This blog is a documentation of how I would get rich in the internet market. It can also be a documentation of my blunders, but who dwells on the negative? You would read this blog either because you’re bored, are stalking me or want to make it big in the digital world like me.
Wednesday, February 16, 2011
Transcribing
Thursday, February 10, 2011
Free Software
Friday, February 4, 2011
Getting a day job to pay the bills
I haven’t made it big yet. I haven’t made it digital. And if I want to continue eating I needed a day job. So I asked a relative for a favor and got me a part time job at a catering service. Since I am staying and eating in their house, I think I will not get paid but I will still get fed.
The great part of this setup is that I have around 7 hours each day to blog, freelance and build up my digital portfolio. Currently I am writing for my other blog, which is less personal and more academic in nature. I am also transcribing random posts from youtube so I can finally get a transcription job.
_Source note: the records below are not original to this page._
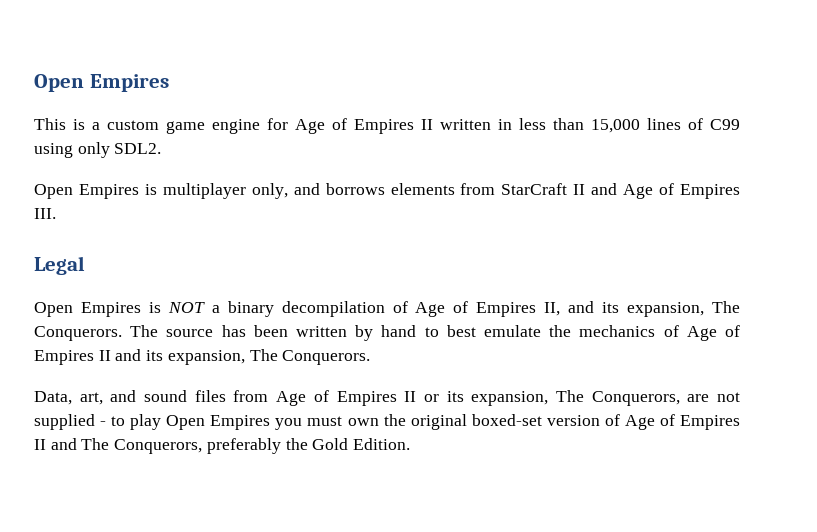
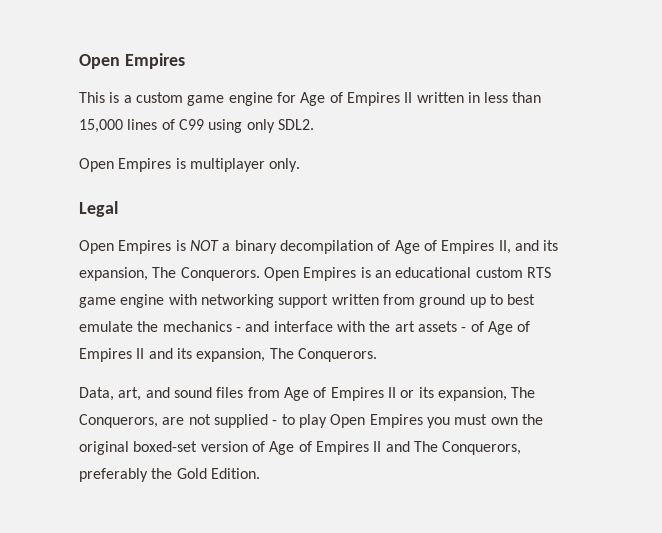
[251,183,741,199] [34,208,56,219] only, and borrows elements from StarCraft II and Age of Empires III. -> [269,158,301,172] only.
[130,325,417,341] The source has been written by hand -> [263,267,551,281] [79,294,486,308] Open Empires is an educational custom RTS game engine with networking support written from ground up
(656, 331) none -> [235,321,467,332] - and interface with the art assets -

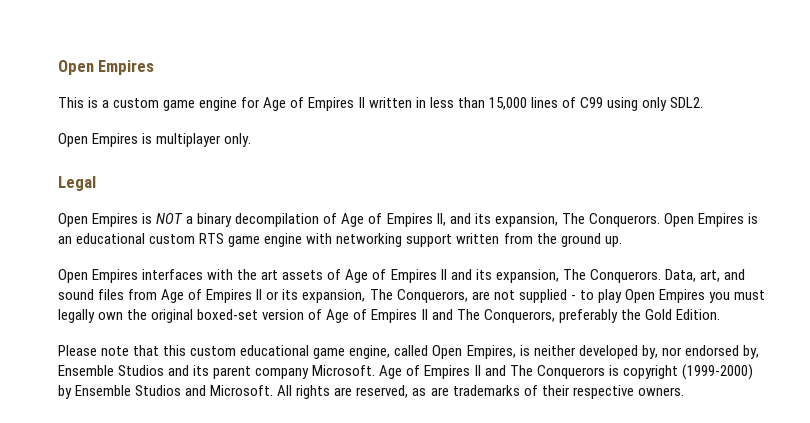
[419,294,536,308] [79,321,333,332] ground up to best emulate the mechanics - and interface -> [536,233,622,247] [58,269,204,283] the ground up. // Open Empires interfaces
[461,327,467,332] - -> (324, 275) none
(377, 355) // -> (661, 276) none
(488, 419) none -> [58,309,95,323] legally
(260, 473) none -> [58,345,759,359] [58,364,753,380] [58,385,684,399] // Please note that this custom educational game engine, called Open Empires, is neither developed by, nor endorsed by, Ensemble Studios and its parent company Microsoft. Age of Empires II and The Conquerors is copyright (1999-2000) by Ensemble Studios and Microsoft. All rights are reserved, as are trademarks of their respective owners.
I’m still trying to adjust my body clock to my new schedule. I have to wake up at 6 am leave the house by 8 and immediately go to the market. It takes 2 hours to get all the things done before I can get some free time which is around 10 am. Then by 1 pm after people have eaten we go back to the market to buy ingredients. That would take another 2 hours, followed by another 4 hours free time. By 6 pm I leave the canteen and go back home which gives me 2 hours of personal surfing, some job searching before I go to sleep.
I also have to memorize so many things. First there are the store owners. Second are the people who I have to watch over. Third are the locations of the shops. Memorizing has never been my best feature. I almost flunked my high school chemistry when I forgot what the periodic table was. Now I only remember maybe 15 elements and not in order. I estimate that I’ll memorize all of the stuff I need by the end of the year, when I am about to leave the job.
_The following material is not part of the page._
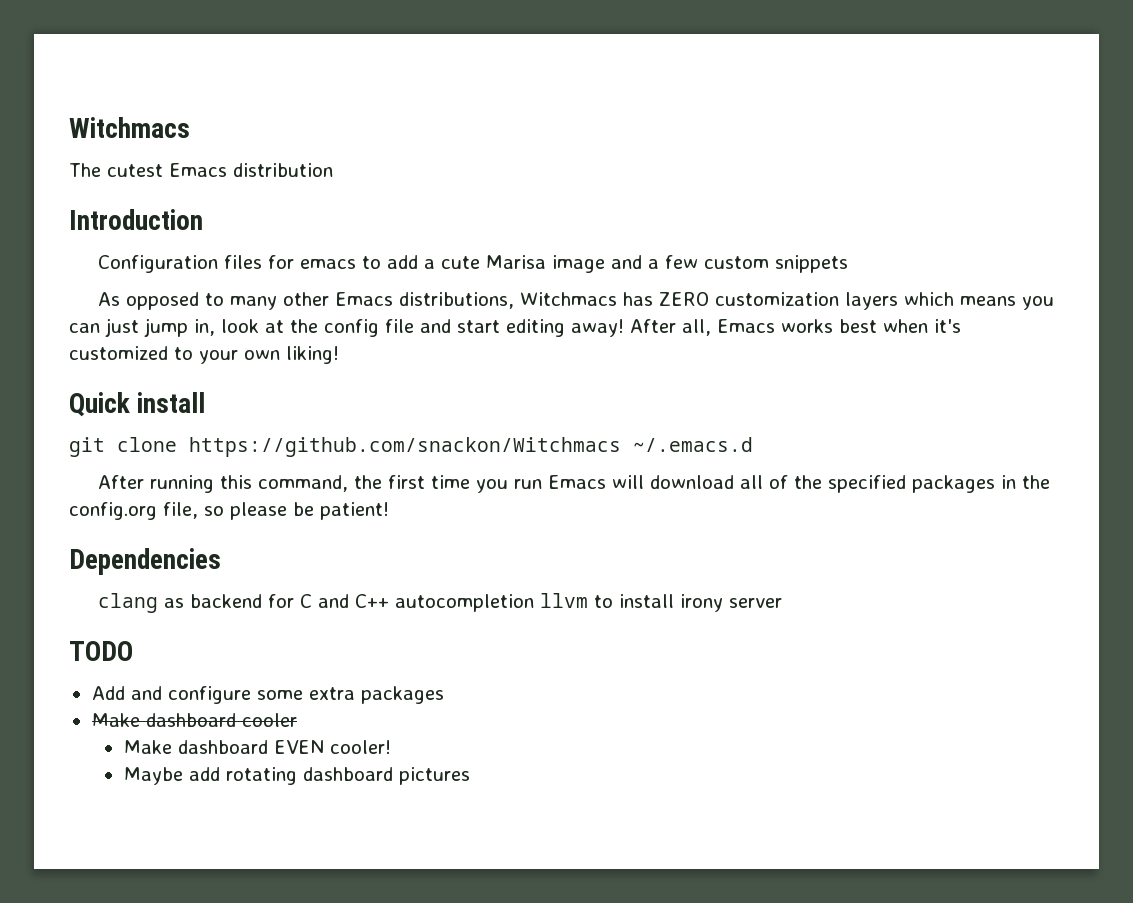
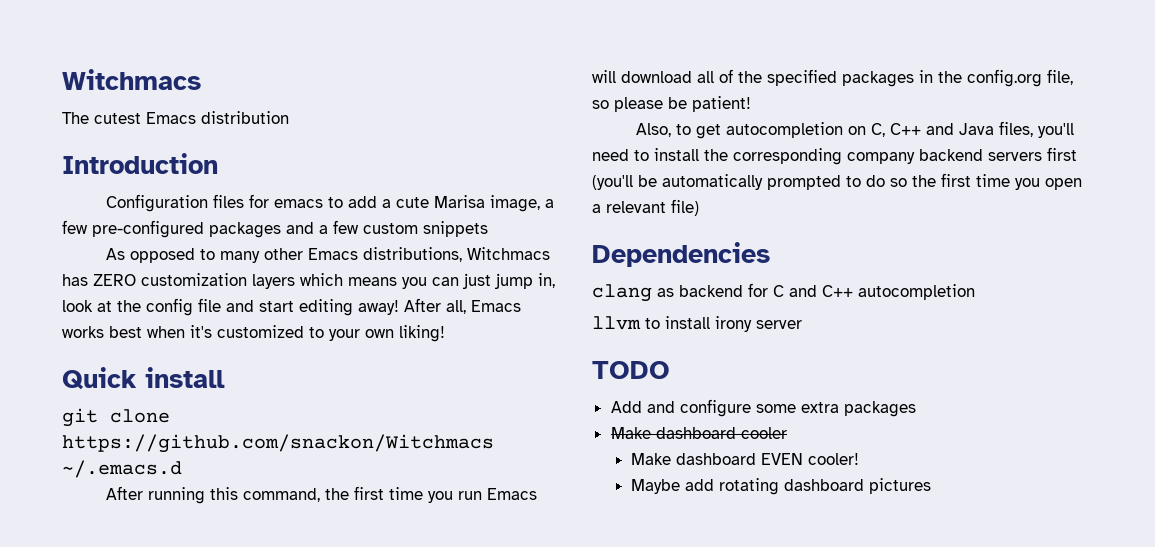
[552,255,606,273] image -> [489,195,554,212] [62,220,281,238] image, a few pre-configured packages
(389, 511) none -> [635,121,1074,139] [592,147,1077,165] [592,173,1082,190] [592,199,699,216] // Also, to get autocompletion on C, C++ and Java files, you'll need to install the corresponding company backend servers first (you'll be automatically prompted to do so the first time you open a relevant file)
(535, 603) none -> (975, 292) //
Wednesday, February 2, 2011
The pangs of having enough
When people change things in their lives they develop stress. This is from all forms of changes, a new car, a new device, a new address, or worst a new girlfriend - you will eventually feel some knot in your back. Most of the stress we encounter allows us to challenge ourselves but the ones we let get under our skin ruins our day. I am infected with the latter type of stress and it has hindered me from writing more.
I like my new address, I like the routine (eat-sleep-eat), but for some reason I’m not writing as much as I thought I hoped. And this is what I hoped to earn a living from. I guess hypochondria strikes again. Thus the next lines come from a mind deprived of inspiration.
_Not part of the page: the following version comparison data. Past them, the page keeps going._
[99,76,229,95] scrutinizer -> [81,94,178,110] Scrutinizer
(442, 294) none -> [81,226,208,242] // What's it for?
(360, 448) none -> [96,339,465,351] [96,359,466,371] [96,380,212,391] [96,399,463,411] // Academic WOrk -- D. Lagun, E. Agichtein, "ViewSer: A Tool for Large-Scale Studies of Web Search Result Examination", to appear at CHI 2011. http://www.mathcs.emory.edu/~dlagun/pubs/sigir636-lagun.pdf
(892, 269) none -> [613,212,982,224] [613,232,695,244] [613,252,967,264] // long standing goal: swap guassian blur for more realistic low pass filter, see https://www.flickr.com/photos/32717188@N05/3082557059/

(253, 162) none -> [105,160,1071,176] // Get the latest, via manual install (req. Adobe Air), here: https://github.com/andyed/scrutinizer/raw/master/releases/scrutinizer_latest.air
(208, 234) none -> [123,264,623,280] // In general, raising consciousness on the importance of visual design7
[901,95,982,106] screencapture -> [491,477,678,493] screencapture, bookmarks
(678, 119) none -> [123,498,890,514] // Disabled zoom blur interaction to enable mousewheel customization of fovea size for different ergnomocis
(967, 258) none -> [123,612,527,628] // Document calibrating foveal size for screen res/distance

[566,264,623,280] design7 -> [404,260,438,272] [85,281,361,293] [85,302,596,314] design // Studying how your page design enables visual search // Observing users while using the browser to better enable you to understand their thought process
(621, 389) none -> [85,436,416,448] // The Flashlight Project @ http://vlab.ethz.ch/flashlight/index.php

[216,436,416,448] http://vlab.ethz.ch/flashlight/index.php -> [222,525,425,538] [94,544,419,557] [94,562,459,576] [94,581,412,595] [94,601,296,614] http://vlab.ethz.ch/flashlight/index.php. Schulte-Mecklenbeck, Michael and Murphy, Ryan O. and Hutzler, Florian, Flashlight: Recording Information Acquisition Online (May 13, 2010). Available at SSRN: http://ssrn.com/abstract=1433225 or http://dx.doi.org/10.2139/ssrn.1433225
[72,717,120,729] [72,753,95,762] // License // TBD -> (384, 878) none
I believe that right now I am performing less because my basic needs are met. I am fed on time, anytime, I don’t do dishes, I don’t do laundry, I don’t even cook my food. Everything comes so easy my complaints come from not being with my buddy (laptop) 8 hours a day which I used to.
I don’t have stress from not having, but from knowing I could have more. I have spent the last few days filling my day with movies I have failed to watch before. It’s great but it feels so pointless. I realized that what made watching movies was getting so stressed from my previous job, similar to finding a well in a desert.
When I went away from home, I swore that I would change my habits to be the better me. That is not happening. This has been the cause of my stress. So what I did was read my previous blog about how much money I would need before I retire.
Maybe when I get my key for success I would post it here. But right now, you (meaning nobody) will be reading about my failures.
And tomorrow I might go out in the real world and try to get me a job.